-- Records to use follows --

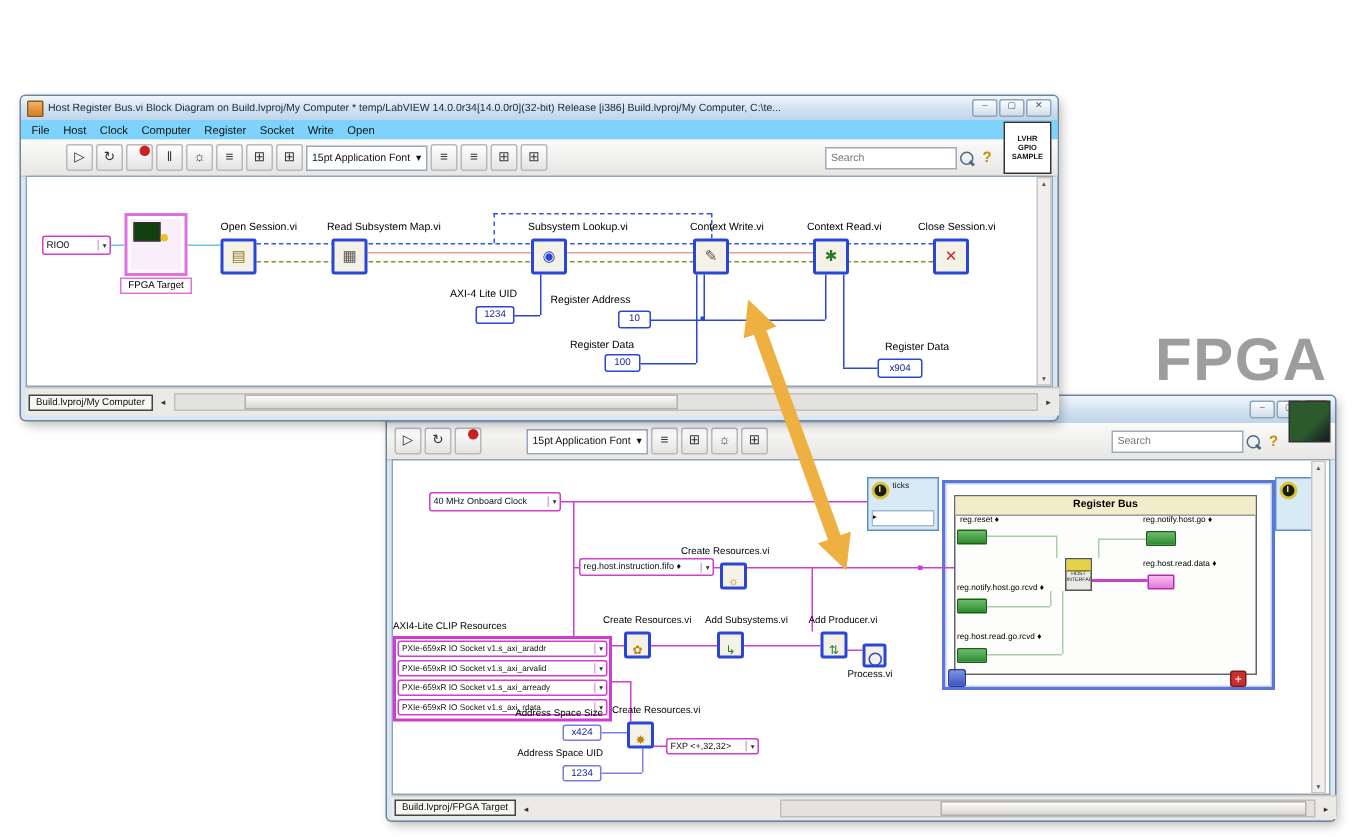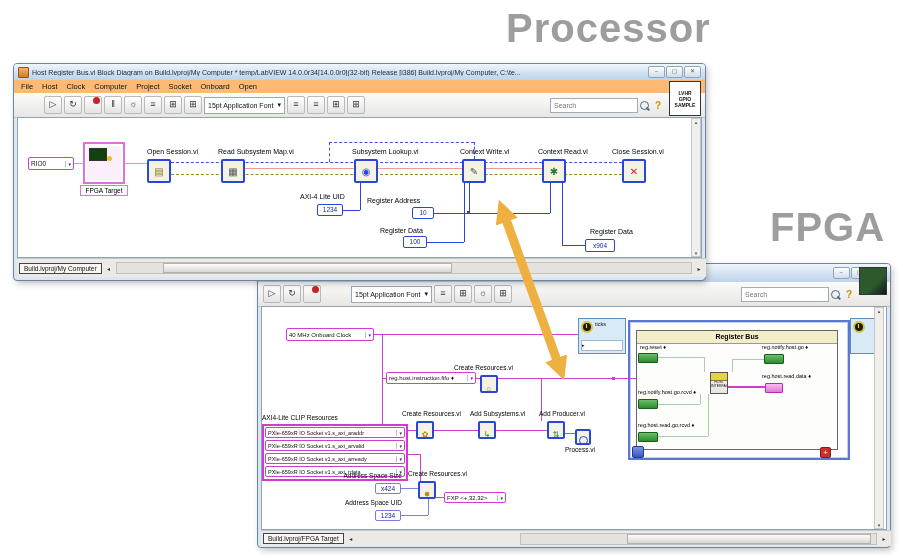--- a/index.html
+++ b/index.html
@@ -12,21 +12,21 @@
   .tbar{position:absolute;left:0;right:0;top:0;height:16px;display:flex;align-items:center;gap:3px;
         padding:0 4px;background:linear-gradient(#eff6fc,#cfe0f0 60%,#bfd4ea);
         border-bottom:1px solid #a9bed4;border-radius:3px 3px 0 0;font-size:7px;color:#16283c;}
   .tbar .ttl{white-space:nowrap;overflow:hidden;}
   .wbtns{margin-left:auto;display:flex;gap:1px;flex:none;}
   .wbtn{width:15px;height:10px;border:1px solid #8fa5ba;border-radius:2px;
         background:linear-gradient(#fdfeff,#cfdde9);font-size:6px;line-height:9px;text-align:center;color:#44576b;}
   .wbtn.red{background:linear-gradient(#f0a090,#cf5240);border-color:#93362a;color:#fff;}
   .appicon{width:9px;height:9px;background:linear-gradient(#f4b26a,#d97b1e);border:1px solid #8a5b17;
            border-radius:1px;flex:none;}
-  .menubar{position:absolute;left:0;right:0;top:16px;height:13px;background:#fdba74;display:flex;gap:9px;
+  .menubar{position:absolute;left:0;right:0;top:16px;height:13px;background:#7dd3fc;display:flex;gap:9px;
            align-items:center;padding:0 7px;font-size:7.5px;color:#111;border-bottom:1px solid #dcdcdc;}
   .toolbar{position:absolute;left:0;right:0;display:flex;align-items:center;gap:2px;padding:0 5px;
            background:linear-gradient(#fbfbfa,#e7e6e3);border-bottom:1px solid #c6c6c6;font-size:7px;}
   .tbtn{width:16px;height:16px;flex:none;border:1px solid #b9b9b9;border-radius:2px;
         background:linear-gradient(#ffffff,#e3e3e3);font-size:9px;line-height:15px;text-align:center;color:#333;}
   .tbtn .dot{display:inline-block;width:7px;height:7px;border-radius:50%;background:#c22;vertical-align:1px;}
   .fontdd{height:15px;border:1px solid #9aa7b8;background:#fff;font-size:7px;display:flex;align-items:center;
           padding:0 3px;gap:4px;flex:none;color:#111;}
   .search{height:13px;width:80px;border:1px solid #a0aab8;background:#fff;font-size:7px;color:#555;
           padding:0 3px;flex:none;}
@@ -87,22 +87,21 @@
   .fpgaart .scr{position:absolute;left:2px;top:2px;width:16px;height:11px;background:#12400f;border:1px solid #333;}
   .fpgaart .led{position:absolute;left:20px;top:10px;width:5px;height:5px;border-radius:50%;background:#e8c322;}
   .procdot{display:inline-block;width:7px;height:7px;border:1.5px solid #2a46d4;border-radius:50%;margin-top:3px;}
   .ann{position:absolute;left:0;top:0;z-index:10;pointer-events:none;}
 </style>
 </head>
 <body>
 
 <div class="root">
 
-  <div class="biglabel" style="left:506px;top:6px;">Processor</div>
-  <div class="biglabel" style="left:770px;top:205px;">FPGA</div>
+  <div class="biglabel" style="left:770px;top:218px;">FPGA</div>
 
   <div class="win" style="left:258px;top:264px;width:632px;height:283px;z-index:1;">
     <div class="tbar" style="height:18px;justify-content:flex-end;">
       <span class="ttl" style="max-width:170px;direction:rtl;">...amples\niPXIe659UR X7MgtTest FPGA...</span>
       <span class="wbtns">
         <span class="wbtn">–</span>
         <span class="wbtn">▢</span>
         <span class="wbtn red">✕</span>
       </span>
     </div>
@@ -267,23 +266,23 @@
         <span class="wbtn">–</span>
         <span class="wbtn">▢</span>
         <span class="wbtn">✕</span>
       </span>
     </div>
     <div class="menubar">
       <span>File</span>
       <span>Host</span>
       <span>Clock</span>
       <span>Computer</span>
-      <span>Project</span>
+      <span>Register</span>
       <span>Socket</span>
-      <span>Onboard</span>
+      <span>Write</span>
       <span>Open</span>
     </div>
     <div class="toolbar" style="top:29px;height:24px;padding-left:30px;padding-right:40px;">
       <span class="tbtn">▷</span>
       <span class="tbtn">↻</span>
       <span class="tbtn">
           <span class="dot"></span>
         </span>
       <span class="tbtn">‖</span>
       <span class="tbtn">☼</span>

-- Records to use concluded --

§ Exercise requirements: Copy out every line of the records that the string "toolbar" appears in.

§ Answer box:
   .toolbar{position:absolute;left:0;right:0;display:flex;align-items:center;gap:2px;padding:0 5px;
     <div class="toolbar" style="top:29px;height:24px;padding-left:30px;padding-right:40px;">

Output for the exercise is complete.